Seit 1945 ruft die Chorgemeinschaft Radebeul-Lindenau 1895 Ende Mai/Anfang Juni die Chöre der Umgebung zum "Waldparksingen an Schwarzes Teich" zusammen.

Der Ort ist ein idyllisches Plätzchen, eine Lichtung im Waldpark von Radebeul-Kötzschenbroda, in den letzten Jahren auch mit einigen Bänken versehen und mit einer hervorragenden Akustik ausgestattet. Die Tradition konnte - nach einigen Unterbrechungen - zumindest seit 1990 regelmäßig fortgeführt werden, wobei auch die Unterstützung durch die Stadtverwaltung wichtig war. In diesem Jahr widmeten die Veranstalter das Konzert am 6. Juni dem Stadtjubiläum "75 Jahre Radebeul". (Die 10 Ortsteile sind bis zu 800 Jahre älter.) Hierbei gelang es erstmals, alle Radebeuler Laienchöre zusammenzubringen: Der Männerchor "Liederkranz 1844", der Lößnitzchor, die Kinderchöre der Grundschulen Kötzschenbroda und "Friedrich Schiller", Mitglieder der Kirchenchöre der Friedenskirche und der Lutherkirche und die Chorgemeinschaft Radebeul-Lindenau boten den begeisterten Zuhörern alte und neue Lieder über Radebeul und die Lößnitz, vom Frühling und von der Natur, wirksam unterstützt vom Posaunenchor der Friedenskirche.
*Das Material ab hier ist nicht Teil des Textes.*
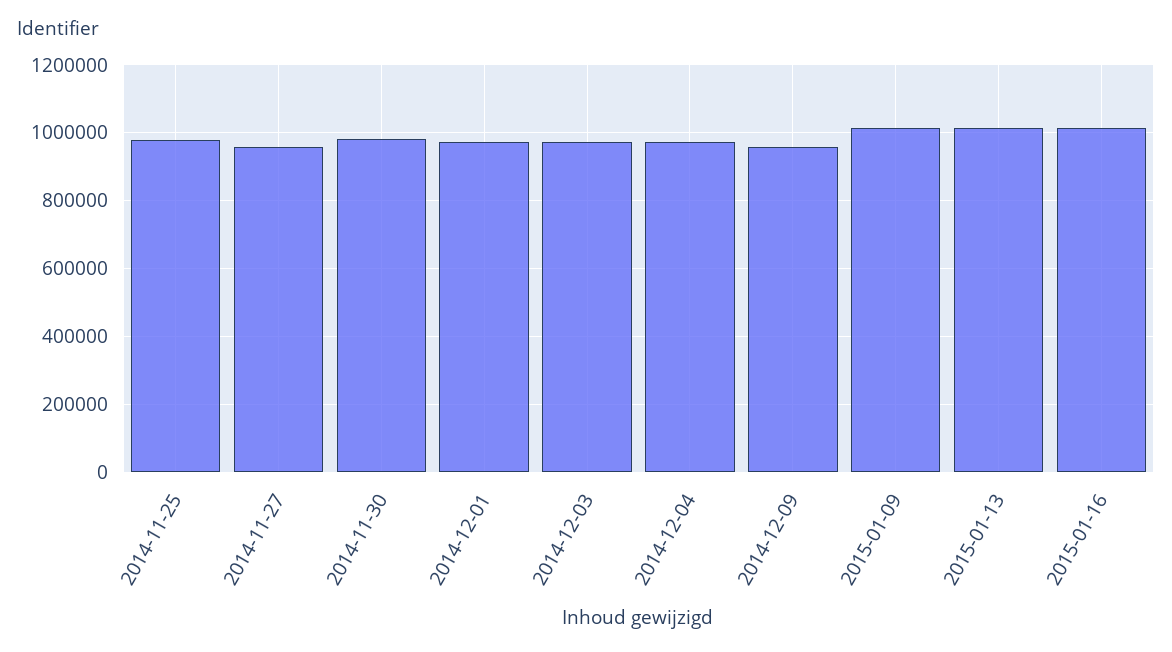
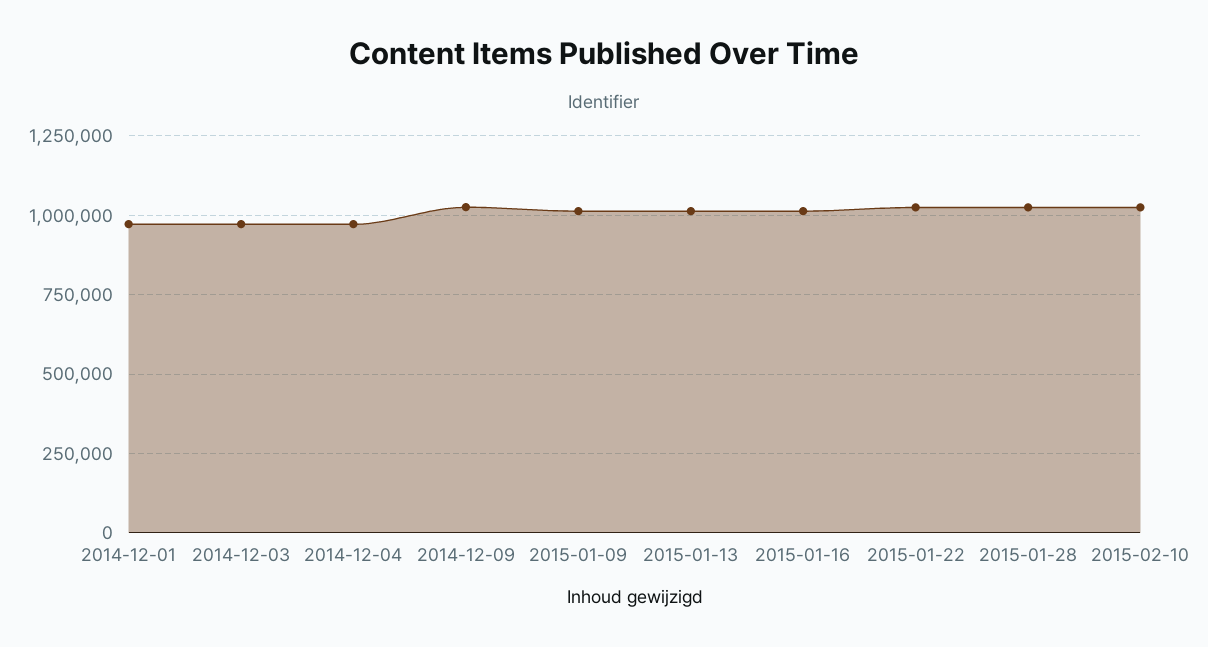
2014-11-25: 980000 -> none
2014-11-27: 960000 -> none
2014-11-30: 980000 -> none
2014-12-09: 960000 -> 1025000
2015-01-22: none -> 1025000
2015-01-28: none -> 1025000
2015-02-10: none -> 1025000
Es erklangen u.a. - höchst aktuell - Bully Buhlans "Zug nach Kötzschenbroda", "Elblößnitz" von G.O.Neubert, "Lößnitzberge, Lößnitztal", "Lößnitzer Rosen", Karl Mays "Ave Maria", Schuberts "Bacchus" und - gemeinsam - das "Lößnitzlied" und "Mein Radebeul in Sachsen".